BUYER EXPRESSLY WARRANTS THAT IT WILL COMPLY WITH ALL LAWS, STATUTES, REGULATIONS, JUDICIAL OR GOVERNMENTAL RESTRICTIONS, CODES AND ORDINANCES, WHETHER LOCAL, STATE OR FEDERAL, APPLICABLE TO BUYER’S PURCHASE, POSESSION AND USE OF HI SELTZER’S PRODUCTS AND AGREES TO DEFEND, INDEMNIFY AND HOLD HI SELTZER HARMLESS FOR ANY AND ALL CLAIMS, DEMANDS, SUITS AND LIABILITIES ARISING FROM BUYER’S FAILURE TO COMPLY WITH ALL APPLICABLE FEDERAL, STATE AND LOCAL LAWS, RULES AND REGULATIONS, INCLUDING THE PAYMENT OF REASONABLE ATTORNEYS’ FEES, EXPERT WITNESS FEES, COSTS AND EXPENSES. BUYER SHALL IMMEDIATELY PROVIDE HI SELTZER A COPY OF ALL COMMUNICATIONS RECEIVED FROM OR SENT TO ANY REGULATORY BODY THAT PERTAINS TO HI SELTZER’S PRODUCTS. 

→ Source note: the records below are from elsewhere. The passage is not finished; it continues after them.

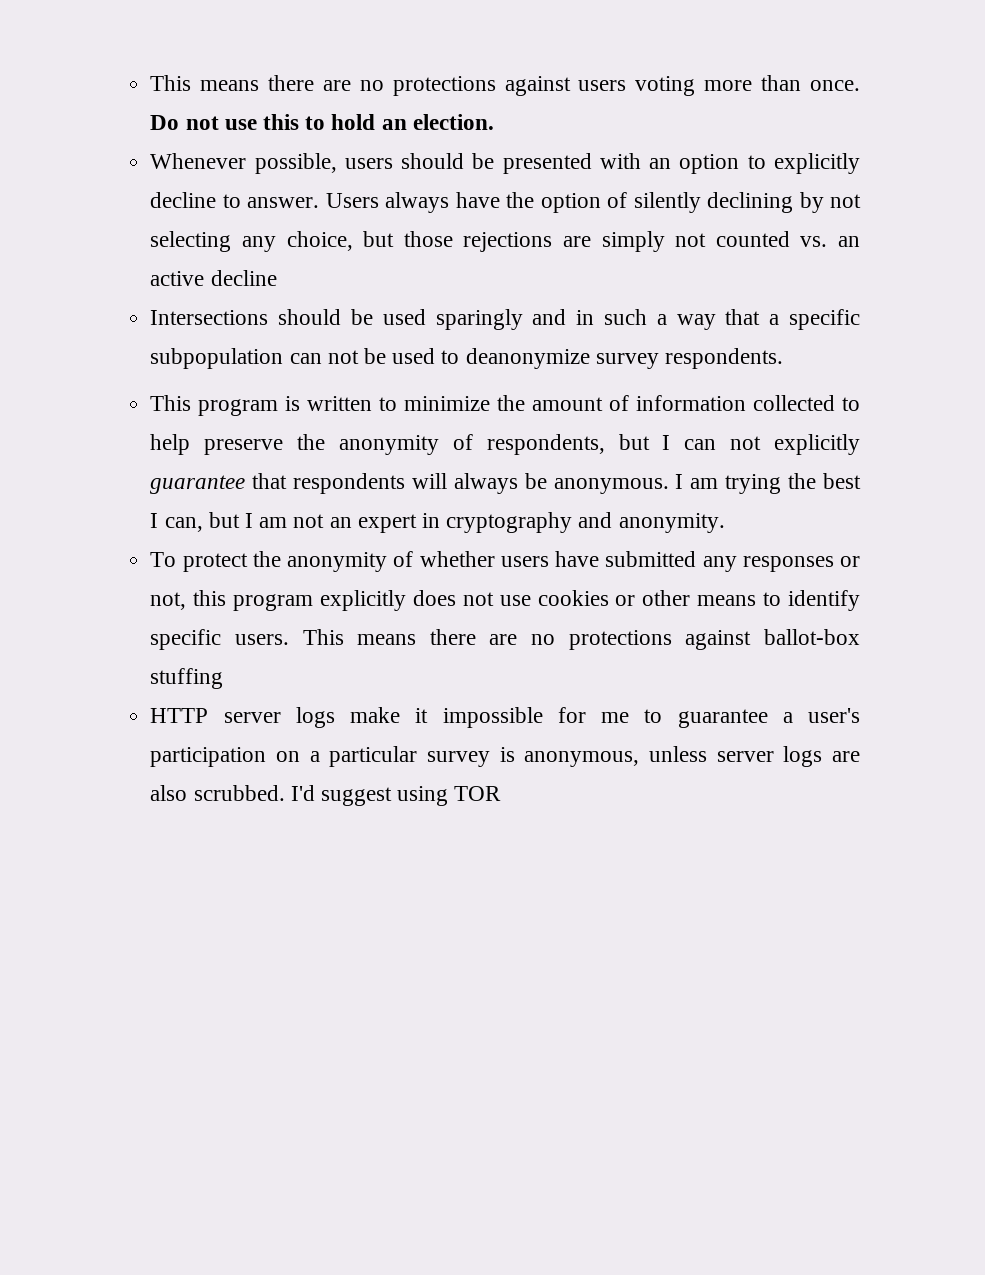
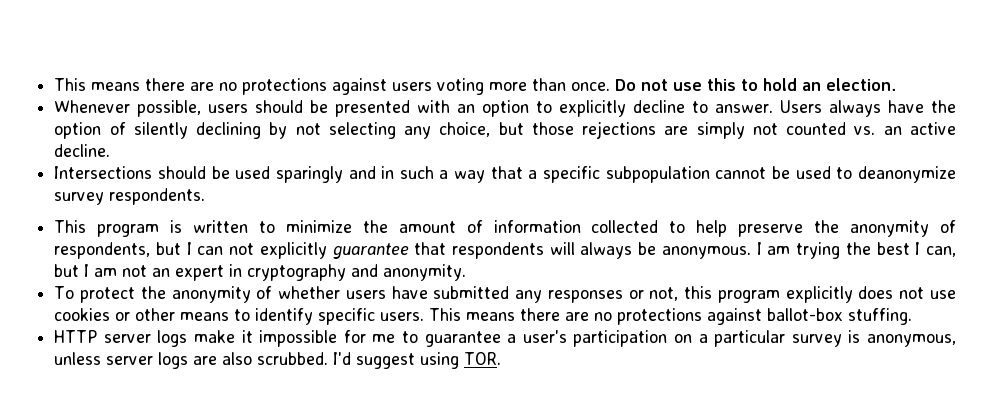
- Users always have the option of silently declining by not selecting any choice, but those rejections are simply not counted vs. an active decline
+ Users always have the option of silently declining by not selecting any choice, but those rejections are simply not counted vs. an active decline.
- Intersections should be used sparingly and in such a way that a specific subpopulation can not be used to deanonymize survey respondents.
+ Intersections should be used sparingly and in such a way that a specific subpopulation cannot be used to deanonymize survey respondents.
- This means there are no protections against ballot-box stuffing
+ This means there are no protections against ballot-box stuffing.
- I'd suggest using TOR
+ I'd suggest using TOR.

  1. Governing Law and Jurisdiction 

All matters arising out of or relating to these Terms and purchase of Hi Seltzer’s products are exclusively governed by and construed in accordance with the laws of the State of Kentucky without giving effect to any choice or conflict of law provision or rule (whether of the State of Kentucky or any other jurisdiction) that would cause the application of the laws of any jurisdiction other than those of the State of Kentucky. 

  1. Arbitration 

Any controversy or claim arising out of or relating to these Terms and use of the Website shall be settled by arbitration in Kentucky administered by the American Arbitration Association in accordance with its Commercial Arbitration Rules, and judgment on the award rendered by the arbitrators may be entered in any court having jurisdiction thereof. 

  1. Changes 

No provision of any verbal or written correspondence or any other document exchanged by the parties shall alter or add to any of the terms of these Terms unless both parties expressly consent to such additional or replacement terms or conditions in writing. No Agreement shall be deemed accepted by Hi Seltzer unless confirmed in writing. 

  1. Severability.    

If any of these Terms, or the application of these Terms, in whole or in part, are invalid or unenforceable to any extent, the remainder of these Terms, other than those portions determined to be invalid or unenforceable, shall not be affected, and the remaining Terms or portions thereof shall be valid and enforceable to the fullest extent permitted by law.   

  1. Complete Agreement 

These Terms embody the complete agreement and understanding between the parties relating to the purchase of Hi Seltzer’s products. These Terms supersede and preempt any and all prior understandings, agreements or representations by or between the parties, whether written or oral, relating to the subject matter hereof in any way. Either Party’s failure to enforce any of these provisions shall not be construed as a waiver of such provisions and shall not affect the right of such Party to enforce each and every provision hereof in accordance with its terms.